Godard adapte ici la nouvelle de Mérimée et non le célèbre opéra de Bizet dont un air, assez insolemment, est seulement siffloté brièvement deux fois dans le film. La musique du film, splendide, est essentiellement constituée de quatuors de Beethoven joués par le quatuor Prat. On sait l'importance de la musique pour Godard et, ici, le quatuor Prat participe entièrement au film, non seulement bien sûr de façon sonore, mais aussi à l'image.
Godard, qui apparaît largement dans le film dans le rôle de « l'Oncle Jean » (mais on apprend à un moment donné qu'il s'appelle Godard), est fidèle à l’esprit de la nouvelle de Mérimée, puisque le film traite essentiellement de l'amour, de la mort, et de leurs rapports avec la beauté.

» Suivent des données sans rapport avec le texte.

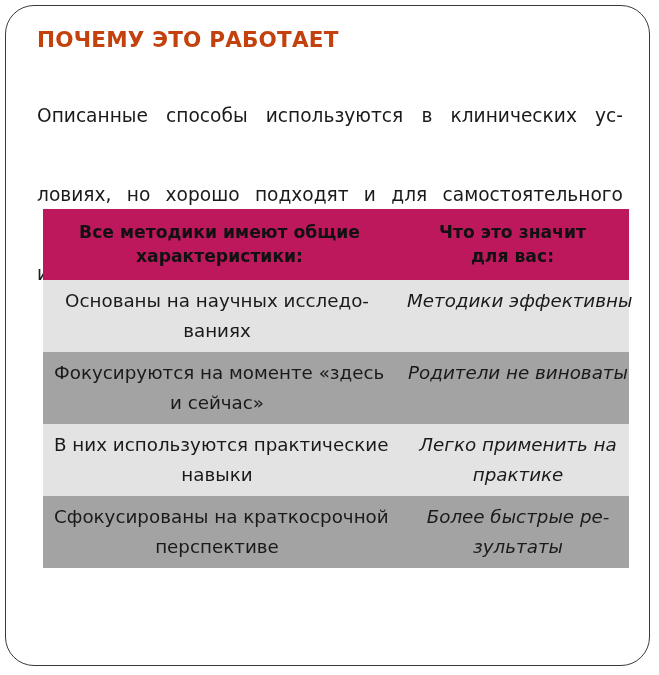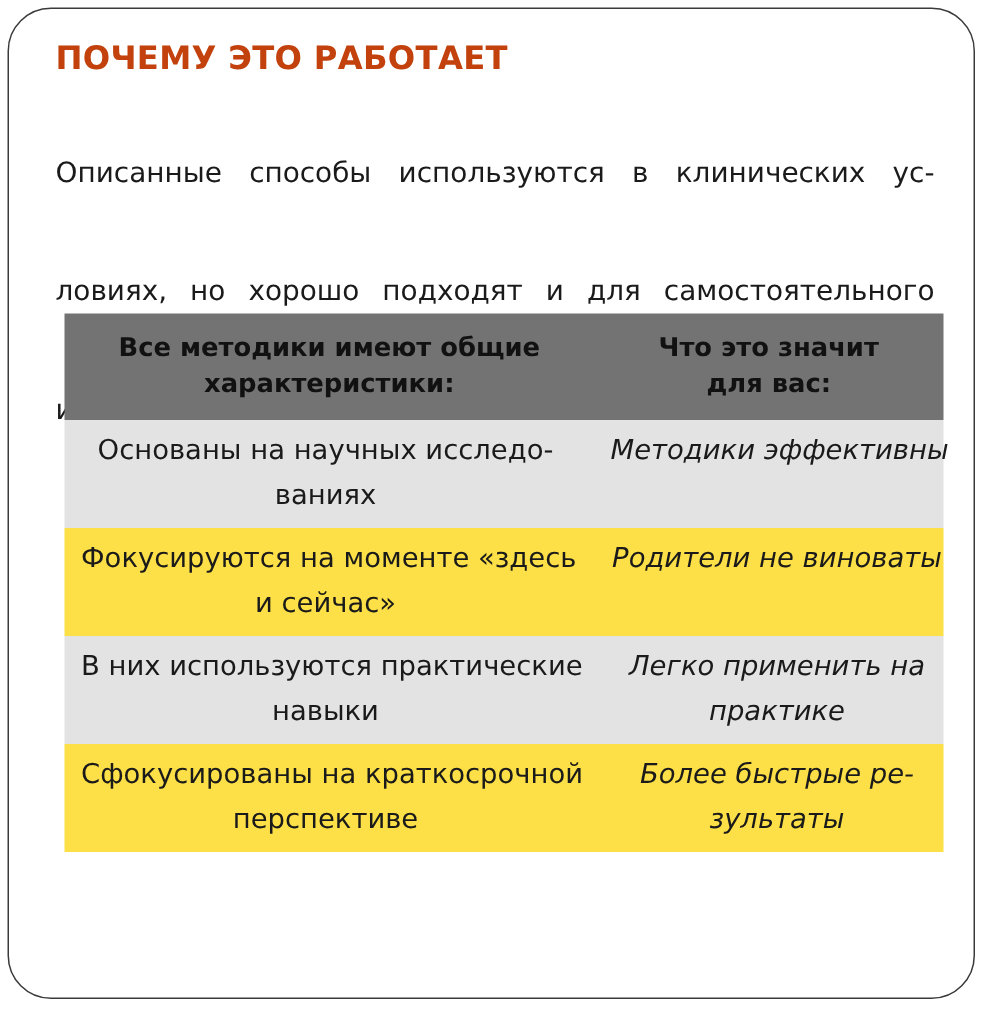--- a/index.html
+++ b/index.html
@@ -81,21 +81,21 @@
     top: 203px;
     width: 586px;
     border-collapse: collapse;
     table-layout: fixed;
   }
 
   .table .col-left   { width: 353px; }
   .table .col-right  { width: 233px; }
 
   .thead-row {
-    background: #737373;
+    background: #be185d;
   }
   .thead-row th {
     font-size: 17.2px;
     font-weight: 700;
     color: #111111;
     text-align: center;
     line-height: 24px;
     padding: 11px 12px 12px 12px;
     vertical-align: middle;
     box-sizing: border-box;
@@ -109,21 +109,21 @@
     color: #1a1a1a;
     vertical-align: top;
     padding: 6px 0 6px 0;
     box-sizing: border-box;
     text-align: center;
   }
   .trow td.c-left  { padding-left: 11px; padding-right: 16px; }
   .trow td.c-right { padding-left: 11px; padding-right: 0; font-style: italic; }
 
   .trow.shaded { background: #e3e3e3; }
-  .trow.plain  { background: #fde047; }
+  .trow.plain  { background: #a3a3a3; }
 
   
   .cell-line { display: block; white-space: pre; }
 </style>
 </head>
 <body>
 
 <div class="page">
   <div class="card">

La beauté qui a ici, comme chez Mérimée avec Michaela et Carmen, deux visages, celui de Claire, la musicienne, et celui de Carmen, la hors la loi. Claire, jouée par Myriem Roussel, dont le visage, filmé par Godard, rappelle un idéal de beauté céleste, comme une Vierge peinte par Filippo Lippi. Carmen, jouée par Maruschka Detmers, est une beauté terrestre, incarnée, « voluptueuse et farouche » comme dans la description de Mérimée, avec une pointe de lourdeur et de vulgarité pour exciter le désir charnel.
La complexité formelle du film n'empêche nullement qu'il semble « aller de soi », qu'il se regarde/écoute comme une musique et, une fois de plus, alors que la plupart des cinéastes français ont renoncé à toute recherche et à toute innovation formelle, qu’il soit un véritable enchantement. La complexité formelle aboutit donc chez Godard à son contraire, l'impression de naturel, miracle propre à toute grande œuvre d'art.